The demand for higher data rates in communication networks raises the need for test equipment operating above 40Gb/s. PRBS generators are commonly used to provide test patterns for highspeed blocks such as MUX or CDR circuits. While generators with pattern lengths of 27-1 have been reported at rates of 100 Gb/s [1], a 2<sup>31</sup>-1 pattern is required for testing CDRs to ensure that phase lock is maintained for data streams containing many consecutive ones or zeros. However, the high level of single-chip integration required for such long patterns above 40Gb/s remains an obstacle. Careful attention must be paid to system-level design and layout to ensure synchronous clocking of the 31 flipflops in the feedback shift register (FSR), even if the FSR is clocked with a half-rate clock or less. In this paper, a 2<sup>31</sup>-1 PRBS generator in a  $0.13 \mu m$  SiGe BiCMOS technology with  $150 GHz-f_T$ HBTs [2] is reported. The circuit is capable of producing output data rates of up to 72Gb/s, with manageable power dissipation, by using a high-speed low-voltage BiCMOS ECL/CML logic familv.

The block diagram of the PRBS generator is shown in Fig. 18.8.1. The circuit is implemented using a FSR PRBS architecture together with a 4:1 MUX to increase the output data rate. The 31flip-flop FSR generates a 2<sup>31</sup>-1 pattern with an adjustable data rate of up to 25Gb/s depending on the input clock frequency. Upon reset, a pulse generator inserts a logic "1" into the 7th flip-flop of the shift register, thus, avoiding the all-zero state. The outputs of the 28<sup>th</sup> and 31<sup>st</sup> flip-flops are added and the result is fed back into the chain. Rather than employing a separate XOR gate, the XOR function is incorporated into the master latch (Fig. 18.8.2) of the first flip-flop of the FSR to reduce delays in the chain. In order to properly multiplex 4 PRBS streams into one PRBS at 4 times the data rate, the incoming quarter-rate streams must be shifted apart by  $1/4^{\text{th}}$  of the sequence length. Therefore, before the 4:1 MUX, a phase-shifting logic block is included. This makes use of the cycle-and-add property of pseudo-random sequences to produce the shifted outputs [3]. Mismatch in path lengths in this logic block can lead to the addition of improperly-delayed sequences and produce non-pseudo-random outputs. To avoid this, synchronous modulo-2 addition is performed by using the XOR flip-flop discussed earlier. Dual full- and half-rate PRBS outputs are obtained by tapping from appropriate points in the 4:1 MUX.

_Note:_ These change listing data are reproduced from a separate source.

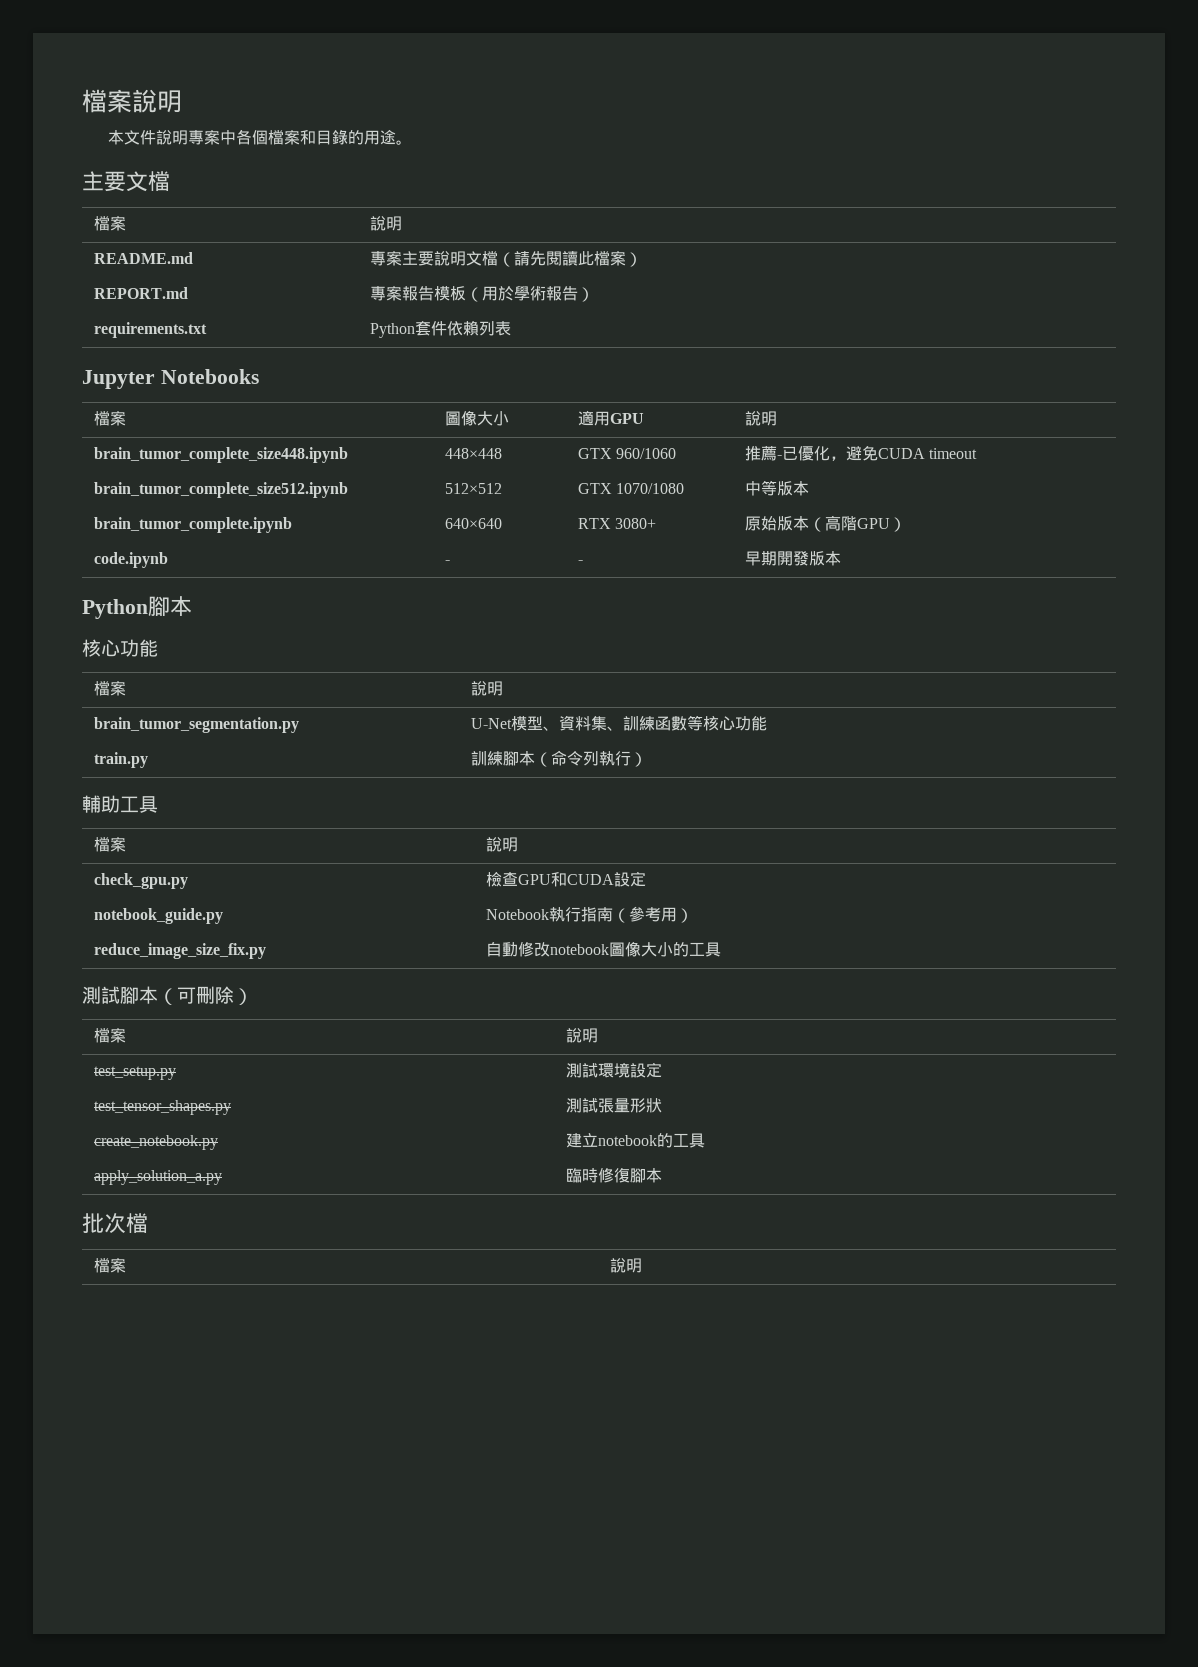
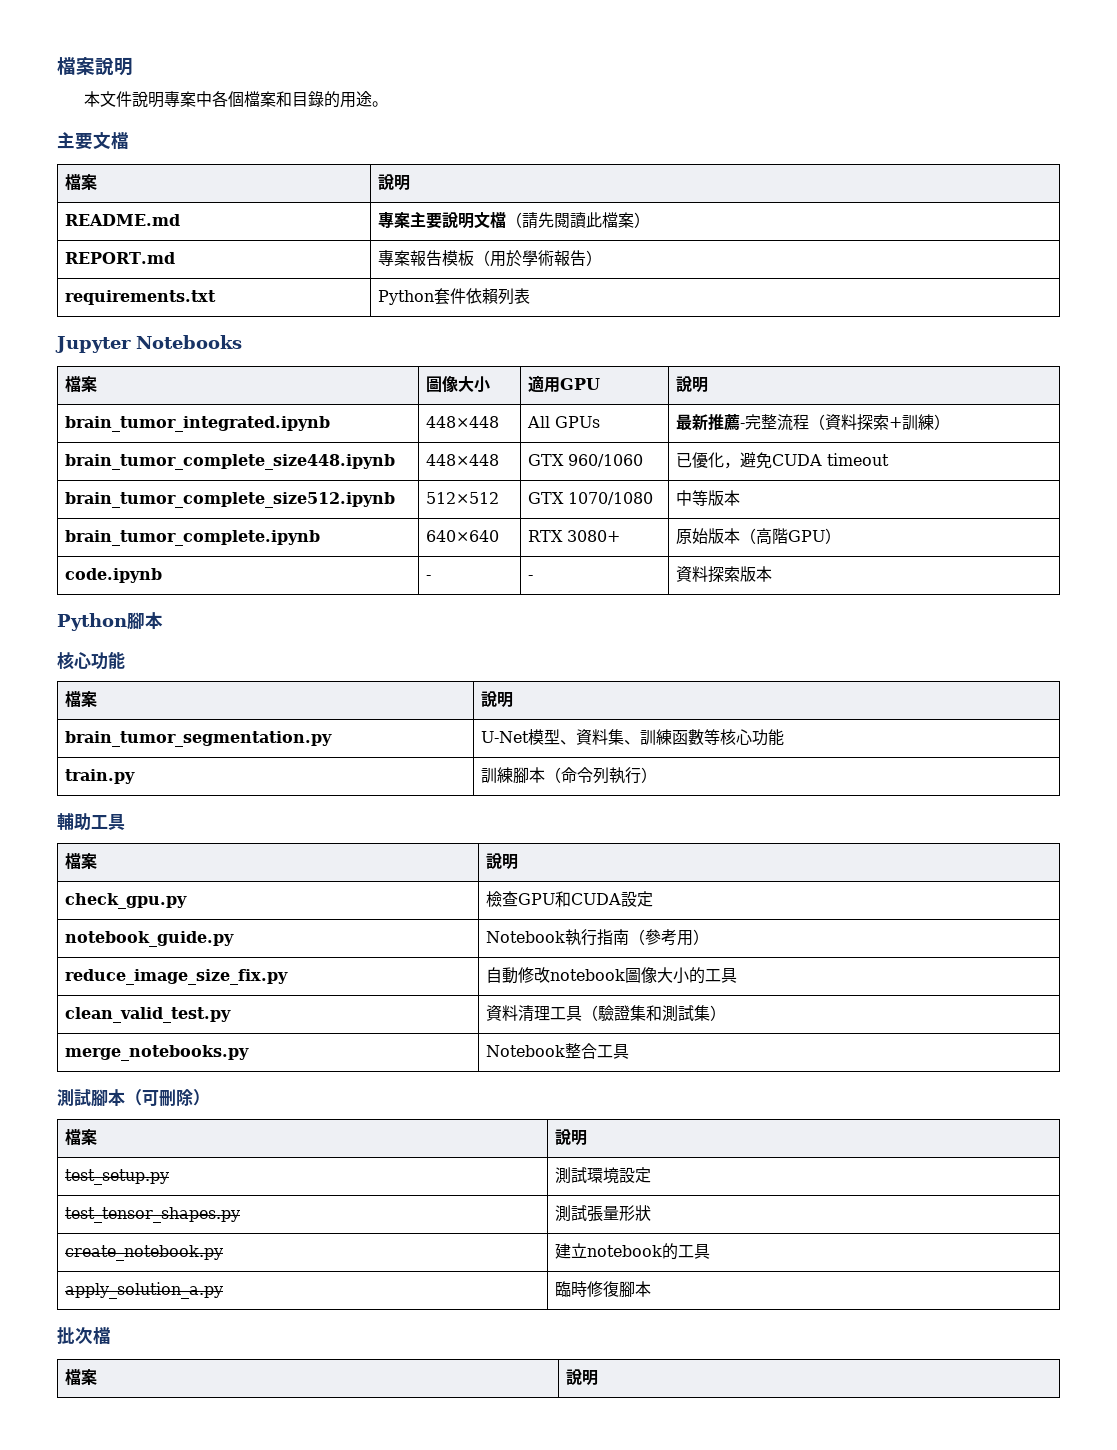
+ brain_tumor_integrated.ipynb | 448×448 | All GPUs | 最新推薦-完整流程（資料探索+訓練）
- brain_tumor_complete_size448.ipynb | 448×448 | GTX 960/1060 | 推薦-已優化，避免CUDA timeout
+ brain_tumor_complete_size448.ipynb | 448×448 | GTX 960/1060 | 已優化，避免CUDA timeout
- code.ipynb | - | - | 早期開發版本
+ code.ipynb | - | - | 資料探索版本
+ clean_valid_test.py | 資料清理工具（驗證集和測試集）
+ merge_notebooks.py | Notebook整合工具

The generator makes extensive use of the BiCMOS logic topology illustrated in the 80Gb/s selector cell of Fig. 18.8.3, used in the final stage of multiplexing. This topology takes full advantage of the best features of both n-MOSFETS and SiGe HBTs to minimize building-block delays while allowing for a reduction in supply voltage over pure HBT ECL [4]. The gate resistance of an n-MOSFET can be made negligible through layout techniques, yielding a much lower input-time-constant than can be achieved with SiGe HBTs. This, coupled with double emitter-follower inputs, allows for fast switching of the clocking transistors. Furthermore, unlike bipolar E<sup>2</sup>CL which requires 5V supplies or higher, the use of the BiCMOS topology allows for reliable operation from a 3.3V supply without compromising speed. The corresponding power saving is critical for achieving the high level of integration required in a 2<sup>31</sup>-1 PRBS. Upper-level differential pairs used to switch data inputs are implemented with SiGe

HBTs to capitalize on their high intrinsic slew rate and the low input-voltage swing required for complete switching. As the 80Gb/s selector directly drives an external load, resistors  $R_{\rm L1}$  and  $R_{\rm L2}$  are set to 50 $\Omega$  for matching purposes. Shunt-peaking inductors  $L_{\rm P1}$  and  $L_{\rm P2}$  extend the bandwidth and are implemented as 3-dimensional inductors to minimize area while improving the quality factor and self-resonant frequency [5]. Microstrip inductors  $L_{\rm P3}$  and  $L_{\rm P4}$  resonate with the bond-pad capacitance  $C_{\rm PAD}$  to further broaden the frequency response.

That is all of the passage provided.